Unutamayacağım olay şöyle oldu: F-84F
Thunderstreak'larda bayağı uçuşlarımız
ilerlemiş ve hemen hemen hepimiz artık
"harbe hazır" olmuştuk. Eylül 1960'ta iki
uçak Eskişehir'e fabrika seviyesi bakımına
götürülecekti. Sevgili devre arkadaşım Ayhan
GEL'in liderliğinde biz ikili kol halinde
Eskişehir'e uçtuk, uçakları fabrikaya teslim
ettik. Dediler ki tam bir hafta sonra gelin,
uçakları size teslim ederiz. Ayhan GEL
İstanbul'a ben de İzmir'e gittim. Ablamı,
yeğenlerimi, İzmir'deki arkadaşları gördük.
5-6 gün kendime göre güzel bir izin geçirdim
ve bir gün öncesinden trenle Eskişehir'e
geldim.

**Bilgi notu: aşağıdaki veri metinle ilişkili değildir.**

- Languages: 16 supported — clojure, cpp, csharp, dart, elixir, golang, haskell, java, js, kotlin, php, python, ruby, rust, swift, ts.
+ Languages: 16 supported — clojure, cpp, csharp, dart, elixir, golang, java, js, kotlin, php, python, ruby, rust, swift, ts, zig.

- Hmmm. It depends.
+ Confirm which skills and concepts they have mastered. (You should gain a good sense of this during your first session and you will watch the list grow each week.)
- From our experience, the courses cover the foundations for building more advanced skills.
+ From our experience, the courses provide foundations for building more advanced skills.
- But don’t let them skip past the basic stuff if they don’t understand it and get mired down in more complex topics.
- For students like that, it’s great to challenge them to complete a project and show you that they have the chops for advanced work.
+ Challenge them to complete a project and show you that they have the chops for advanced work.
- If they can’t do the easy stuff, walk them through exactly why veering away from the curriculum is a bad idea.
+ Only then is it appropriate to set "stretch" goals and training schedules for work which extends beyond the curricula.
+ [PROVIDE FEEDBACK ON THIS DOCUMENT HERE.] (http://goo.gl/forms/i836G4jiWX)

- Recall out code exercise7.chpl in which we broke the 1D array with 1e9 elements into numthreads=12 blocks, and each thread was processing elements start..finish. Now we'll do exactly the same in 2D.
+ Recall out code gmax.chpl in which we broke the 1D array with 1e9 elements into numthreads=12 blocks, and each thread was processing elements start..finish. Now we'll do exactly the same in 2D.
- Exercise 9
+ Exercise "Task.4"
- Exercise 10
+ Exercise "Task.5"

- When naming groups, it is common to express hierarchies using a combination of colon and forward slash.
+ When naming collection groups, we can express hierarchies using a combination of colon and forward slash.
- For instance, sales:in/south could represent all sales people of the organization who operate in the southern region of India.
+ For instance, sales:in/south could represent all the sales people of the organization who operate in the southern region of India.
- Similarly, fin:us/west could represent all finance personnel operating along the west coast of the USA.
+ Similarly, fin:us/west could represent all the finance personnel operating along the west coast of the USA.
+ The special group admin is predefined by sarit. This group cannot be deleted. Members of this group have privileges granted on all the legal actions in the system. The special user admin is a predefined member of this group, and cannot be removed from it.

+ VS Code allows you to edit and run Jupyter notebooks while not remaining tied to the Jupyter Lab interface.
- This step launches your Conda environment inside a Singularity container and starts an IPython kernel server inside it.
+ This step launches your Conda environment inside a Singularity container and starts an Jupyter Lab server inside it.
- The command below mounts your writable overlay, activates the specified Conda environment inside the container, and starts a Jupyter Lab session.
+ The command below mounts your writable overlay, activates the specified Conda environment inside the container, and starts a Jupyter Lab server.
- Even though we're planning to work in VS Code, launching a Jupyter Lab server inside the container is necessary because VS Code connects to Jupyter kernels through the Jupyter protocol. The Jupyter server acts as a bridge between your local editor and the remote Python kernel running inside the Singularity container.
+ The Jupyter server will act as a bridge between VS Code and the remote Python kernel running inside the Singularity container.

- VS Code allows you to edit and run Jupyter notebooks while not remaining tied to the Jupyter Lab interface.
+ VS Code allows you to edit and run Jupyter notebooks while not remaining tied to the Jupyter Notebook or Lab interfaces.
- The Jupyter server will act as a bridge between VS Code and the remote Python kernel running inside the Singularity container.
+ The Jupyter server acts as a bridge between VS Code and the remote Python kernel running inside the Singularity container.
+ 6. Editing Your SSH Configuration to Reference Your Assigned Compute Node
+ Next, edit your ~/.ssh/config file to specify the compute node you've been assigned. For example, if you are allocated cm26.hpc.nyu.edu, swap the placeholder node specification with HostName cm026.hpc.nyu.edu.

Orduevinde kalıyorum fakat Ayhan
GEL'den haber yok. Sabah mesaisiyle
fabrikaya gidiyorken bize yetiştik. Meğer
gece geç vakit İstanbul'dan trenle gelmiş,
hiç uyuyamamış ve yorgun görünüyordu.
"Nasılsın, iyi misin? İstersen yarın
gideriz." diyecek oldum. "Yok yok, iyiyim."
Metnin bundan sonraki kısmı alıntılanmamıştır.